» **Work order**
Return the run of lines below that opens with the line containing "- Relatório de" and closes with the line containing "- Use o código com cuidado python imoveis_comerciais", keeping each one exact.

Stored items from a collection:
* * * * * * * * *
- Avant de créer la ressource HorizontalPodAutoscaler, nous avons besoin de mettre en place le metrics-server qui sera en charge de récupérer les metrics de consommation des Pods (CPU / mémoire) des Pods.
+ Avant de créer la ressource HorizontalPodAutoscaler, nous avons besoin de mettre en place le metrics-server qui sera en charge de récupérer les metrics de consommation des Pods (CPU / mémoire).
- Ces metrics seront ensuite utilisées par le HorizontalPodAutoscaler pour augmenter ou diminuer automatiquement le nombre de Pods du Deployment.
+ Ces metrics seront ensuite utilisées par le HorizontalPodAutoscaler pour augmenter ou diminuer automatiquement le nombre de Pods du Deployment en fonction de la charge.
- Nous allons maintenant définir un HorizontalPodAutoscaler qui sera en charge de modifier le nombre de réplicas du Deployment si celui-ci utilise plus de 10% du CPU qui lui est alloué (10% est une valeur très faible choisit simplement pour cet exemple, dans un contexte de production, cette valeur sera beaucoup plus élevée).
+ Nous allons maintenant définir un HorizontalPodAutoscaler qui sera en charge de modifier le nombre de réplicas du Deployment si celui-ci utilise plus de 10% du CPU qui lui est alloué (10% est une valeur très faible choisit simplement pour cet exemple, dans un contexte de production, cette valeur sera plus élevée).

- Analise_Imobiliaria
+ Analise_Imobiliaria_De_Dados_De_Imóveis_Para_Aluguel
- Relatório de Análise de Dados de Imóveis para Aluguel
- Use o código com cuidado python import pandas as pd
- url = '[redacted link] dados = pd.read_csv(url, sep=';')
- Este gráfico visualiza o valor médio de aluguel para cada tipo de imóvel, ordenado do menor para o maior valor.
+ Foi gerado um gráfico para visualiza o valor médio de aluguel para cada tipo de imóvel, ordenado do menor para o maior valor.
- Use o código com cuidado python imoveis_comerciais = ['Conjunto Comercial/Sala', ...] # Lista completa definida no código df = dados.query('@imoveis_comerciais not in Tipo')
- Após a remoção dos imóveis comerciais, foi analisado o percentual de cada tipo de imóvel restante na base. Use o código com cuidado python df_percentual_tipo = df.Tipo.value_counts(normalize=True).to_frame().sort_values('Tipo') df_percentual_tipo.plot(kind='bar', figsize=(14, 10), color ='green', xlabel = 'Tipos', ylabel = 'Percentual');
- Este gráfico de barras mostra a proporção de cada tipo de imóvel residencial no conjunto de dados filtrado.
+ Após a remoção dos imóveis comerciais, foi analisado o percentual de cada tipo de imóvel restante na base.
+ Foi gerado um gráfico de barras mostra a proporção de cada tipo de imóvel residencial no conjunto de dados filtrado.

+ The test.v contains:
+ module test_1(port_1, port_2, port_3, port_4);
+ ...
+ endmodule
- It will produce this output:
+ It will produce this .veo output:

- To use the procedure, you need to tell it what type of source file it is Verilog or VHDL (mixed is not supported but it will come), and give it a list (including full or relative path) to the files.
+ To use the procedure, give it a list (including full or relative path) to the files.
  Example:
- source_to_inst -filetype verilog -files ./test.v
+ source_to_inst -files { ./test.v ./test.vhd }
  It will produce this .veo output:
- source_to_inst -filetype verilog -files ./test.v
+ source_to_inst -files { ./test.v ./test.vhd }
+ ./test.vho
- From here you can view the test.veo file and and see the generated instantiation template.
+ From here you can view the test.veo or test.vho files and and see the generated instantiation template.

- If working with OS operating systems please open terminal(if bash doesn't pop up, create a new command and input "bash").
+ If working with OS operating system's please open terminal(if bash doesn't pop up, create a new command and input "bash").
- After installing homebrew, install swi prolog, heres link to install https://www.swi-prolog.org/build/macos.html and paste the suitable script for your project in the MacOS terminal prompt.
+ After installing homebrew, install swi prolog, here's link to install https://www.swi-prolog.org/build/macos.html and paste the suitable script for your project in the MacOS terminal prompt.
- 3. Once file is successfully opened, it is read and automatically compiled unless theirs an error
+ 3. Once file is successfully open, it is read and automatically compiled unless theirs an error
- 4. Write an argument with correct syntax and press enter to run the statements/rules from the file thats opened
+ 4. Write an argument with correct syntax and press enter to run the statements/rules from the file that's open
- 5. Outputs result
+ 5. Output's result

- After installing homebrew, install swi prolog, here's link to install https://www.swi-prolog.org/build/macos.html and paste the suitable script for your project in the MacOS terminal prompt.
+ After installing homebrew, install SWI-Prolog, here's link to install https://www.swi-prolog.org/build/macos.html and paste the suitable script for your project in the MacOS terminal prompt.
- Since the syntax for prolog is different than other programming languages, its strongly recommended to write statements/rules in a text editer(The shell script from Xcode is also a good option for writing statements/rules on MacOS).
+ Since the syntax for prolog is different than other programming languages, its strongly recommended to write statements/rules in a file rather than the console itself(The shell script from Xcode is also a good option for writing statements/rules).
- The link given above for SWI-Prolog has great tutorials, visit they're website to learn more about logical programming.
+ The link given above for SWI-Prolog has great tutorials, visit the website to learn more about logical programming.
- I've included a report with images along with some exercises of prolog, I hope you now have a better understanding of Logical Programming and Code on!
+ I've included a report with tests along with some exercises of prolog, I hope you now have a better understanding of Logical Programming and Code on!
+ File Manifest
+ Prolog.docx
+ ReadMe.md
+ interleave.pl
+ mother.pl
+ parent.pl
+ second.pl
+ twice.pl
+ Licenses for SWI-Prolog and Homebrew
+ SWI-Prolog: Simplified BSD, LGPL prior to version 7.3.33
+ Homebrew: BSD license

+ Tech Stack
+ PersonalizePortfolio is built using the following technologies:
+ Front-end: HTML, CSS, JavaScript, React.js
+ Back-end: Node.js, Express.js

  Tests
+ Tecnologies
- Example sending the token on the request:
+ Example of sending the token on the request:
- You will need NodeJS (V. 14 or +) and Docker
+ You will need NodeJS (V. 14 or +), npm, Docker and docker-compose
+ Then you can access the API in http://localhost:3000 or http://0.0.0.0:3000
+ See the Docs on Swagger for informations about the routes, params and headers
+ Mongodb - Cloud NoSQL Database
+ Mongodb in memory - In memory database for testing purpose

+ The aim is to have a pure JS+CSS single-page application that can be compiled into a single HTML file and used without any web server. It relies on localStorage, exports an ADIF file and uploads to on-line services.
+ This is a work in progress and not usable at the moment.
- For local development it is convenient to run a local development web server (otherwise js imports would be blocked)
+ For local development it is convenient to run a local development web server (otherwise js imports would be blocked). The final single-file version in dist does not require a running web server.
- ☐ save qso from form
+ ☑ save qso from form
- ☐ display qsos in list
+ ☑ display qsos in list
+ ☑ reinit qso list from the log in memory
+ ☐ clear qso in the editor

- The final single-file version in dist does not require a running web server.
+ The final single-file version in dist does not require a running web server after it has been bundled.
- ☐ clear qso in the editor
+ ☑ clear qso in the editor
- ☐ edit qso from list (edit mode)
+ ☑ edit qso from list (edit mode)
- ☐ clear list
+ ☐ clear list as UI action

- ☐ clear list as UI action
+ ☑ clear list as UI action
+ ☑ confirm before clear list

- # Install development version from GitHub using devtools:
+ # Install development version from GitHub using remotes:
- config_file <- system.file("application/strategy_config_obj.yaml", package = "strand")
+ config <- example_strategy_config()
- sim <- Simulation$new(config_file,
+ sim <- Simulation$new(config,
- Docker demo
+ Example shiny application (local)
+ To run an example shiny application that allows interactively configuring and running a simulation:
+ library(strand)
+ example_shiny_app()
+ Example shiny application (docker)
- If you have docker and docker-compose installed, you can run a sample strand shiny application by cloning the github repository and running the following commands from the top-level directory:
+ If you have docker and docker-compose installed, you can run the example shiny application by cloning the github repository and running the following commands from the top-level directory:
* * * * * * * * *
» **Answer space**
- Relatório de Análise de Dados de Imóveis para Aluguel
- Use o código com cuidado python import pandas as pd
- url = '[redacted link] dados = pd.read_csv(url, sep=';')
- Este gráfico visualiza o valor médio de aluguel para cada tipo de imóvel, ordenado do menor para o maior valor.
+ Foi gerado um gráfico para visualiza o valor médio de aluguel para cada tipo de imóvel, ordenado do menor para o maior valor.
- Use o código com cuidado python imoveis_comerciais = ['Conjunto Comercial/Sala', ...] # Lista completa definida no código df = dados.query('@imoveis_comerciais not in Tipo')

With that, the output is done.